\\gapcount is a list of frequency of (even) gaps so far cumulative. 
\\Place i of the list has gap 2i. As we start at prime 3, difference 1 isn't seen.
\\freqgap is a list of frequence of (even) gaps so far for each prime.
\\ - g is the gap between prime i and the next larger prime.  
\\ - imax denotes the index of the largest frequency of prime gaps.
\\ - gmax records the highest frequency of gaps so far. 
\\ - passes records at which primes imax changed. 
\\ - is24 records primes for which frequence of gap 2 and of gap 4 
\\are the same directly after a gap of 2 or of 4.
\\ -ordergap is the list in which the order of existing primegaps appear for the first time (A014320) 
upto(n) = {my(gapcount=List(),passes=List(),gmax = 0,imax = 0,is24 = List(),ordergap = List([1]), freqgap = List([1]));
forprime(i=3,n,
\\compute the gap
g = nextprime(i+1) - i;
\\ add the neccesare elements to the list for new gaps (if any).
for(i=#gapcount+1,g\2,listput(gapcount,0));
\\add 1 to the place of the current gap. 
gapcount[g\2]++;print(i" "gapcount);
\\gap g occurs for the a(n)-th time. 
listput(freqgap,gapcount[g\2]);

\\if the gap occurs for the first time, put it in ordergap
if(gapcount[g\2]==1,listput(ordergap,g));
\\see if some gap occurs more often now.
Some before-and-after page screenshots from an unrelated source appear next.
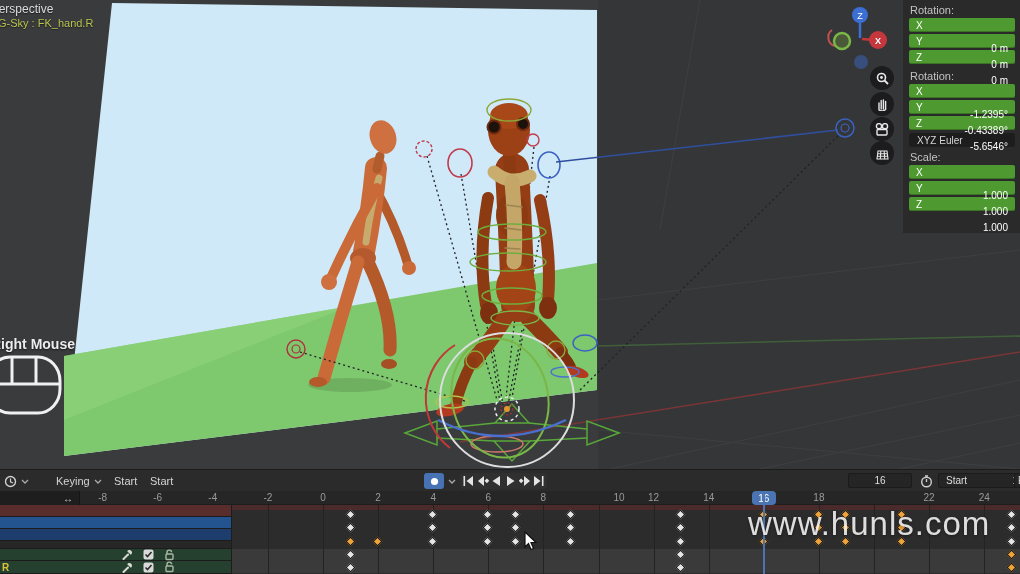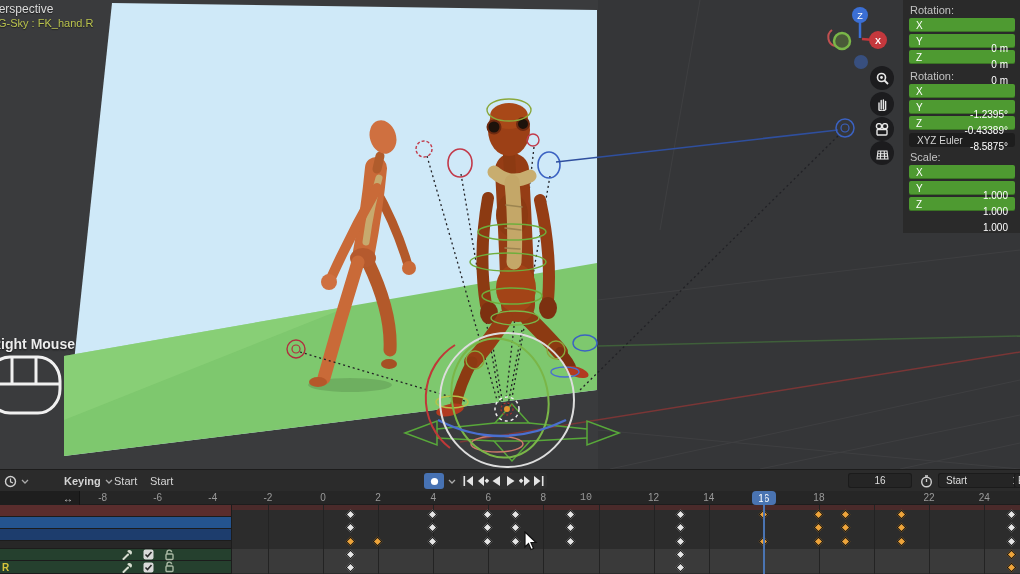"-8.5875°" span.val { text: -8.5875 -> -5.6546 }
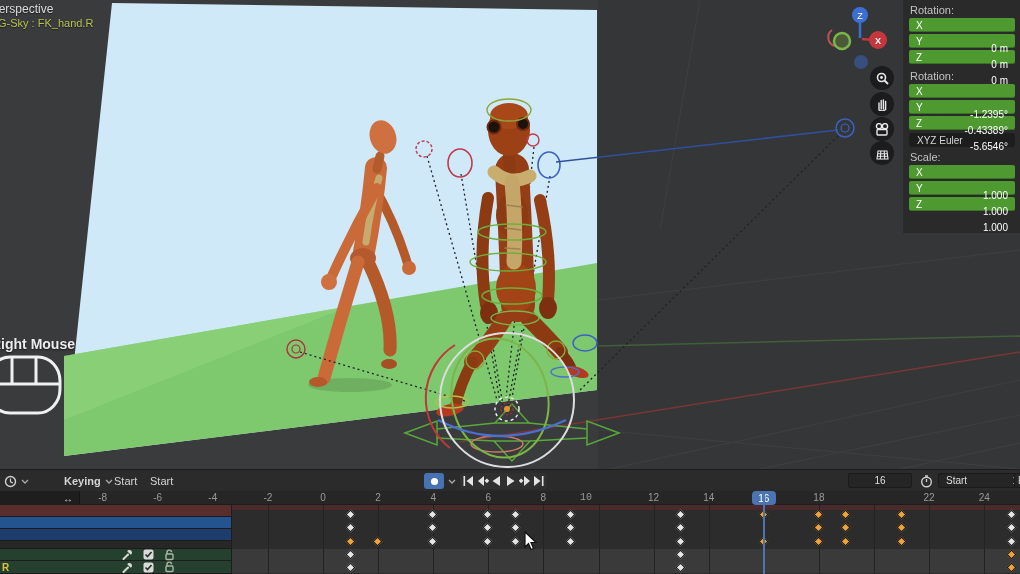"Keying" div.menu { font-weight: bold -> none; left: 64px -> 56px }
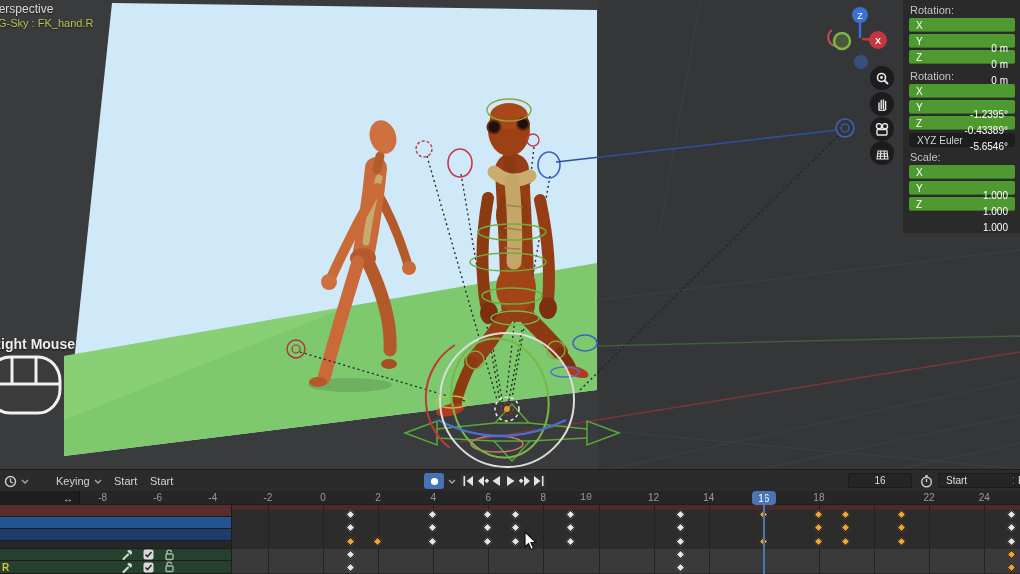"10" div.tick { font-family: Liberation Mono, monospace -> none; left: 574px -> 607px }
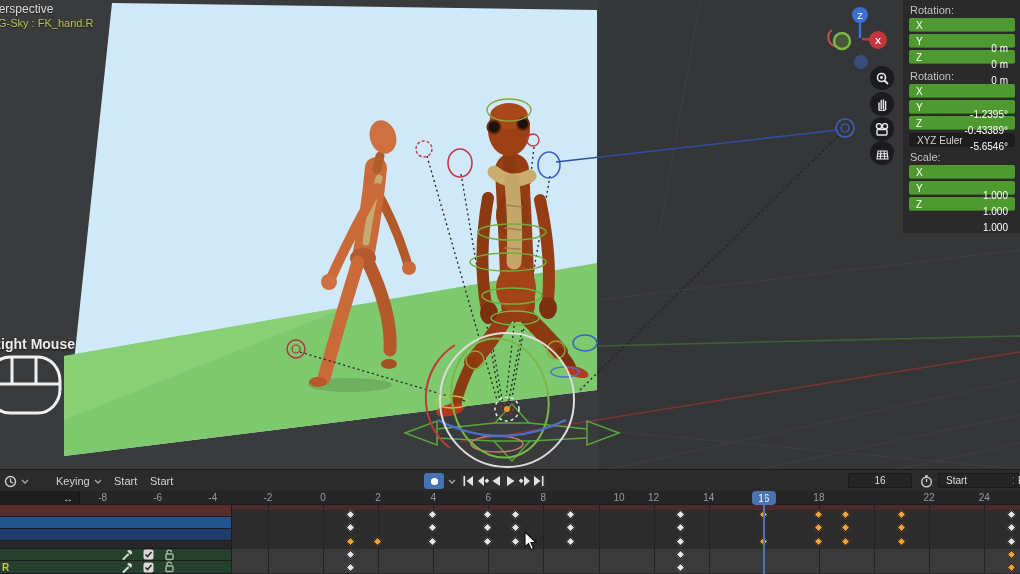"www.hunls.com" div.watermark { html: none -> <div>www.hunls.com</div> }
If so, put the prime 
\\in the list 'passes'
if(gapcount[g\2] > gmax,gmax = gapcount[g\2];if(imax!=g\2,listput(passes,i);imax=g\2));
\\see if, after a gap of 2 or 4, the frequency of those gaps is the same. 
if(g<6&&#gapcount>1,if(gapcount[1]==gapcount[2],listput(is24,i)));

);\\freqgap=vector(min(1000,#freqgap),i,freqgap[i]);

\\print("primegap(n) occured for the a(n)-th time: ");print(freqgap);
print("gaps occured this often upto next prime larger than n: ");print(gapcount); 
print("passes at: ");print(passes);
print("frequency of gaps 2 and 4 equal at: ");print(is24);
print("gaps upto "n" occur for the first time in the following order: ");print(ordergap);
[gapcount,is24,passes,ordergap]
}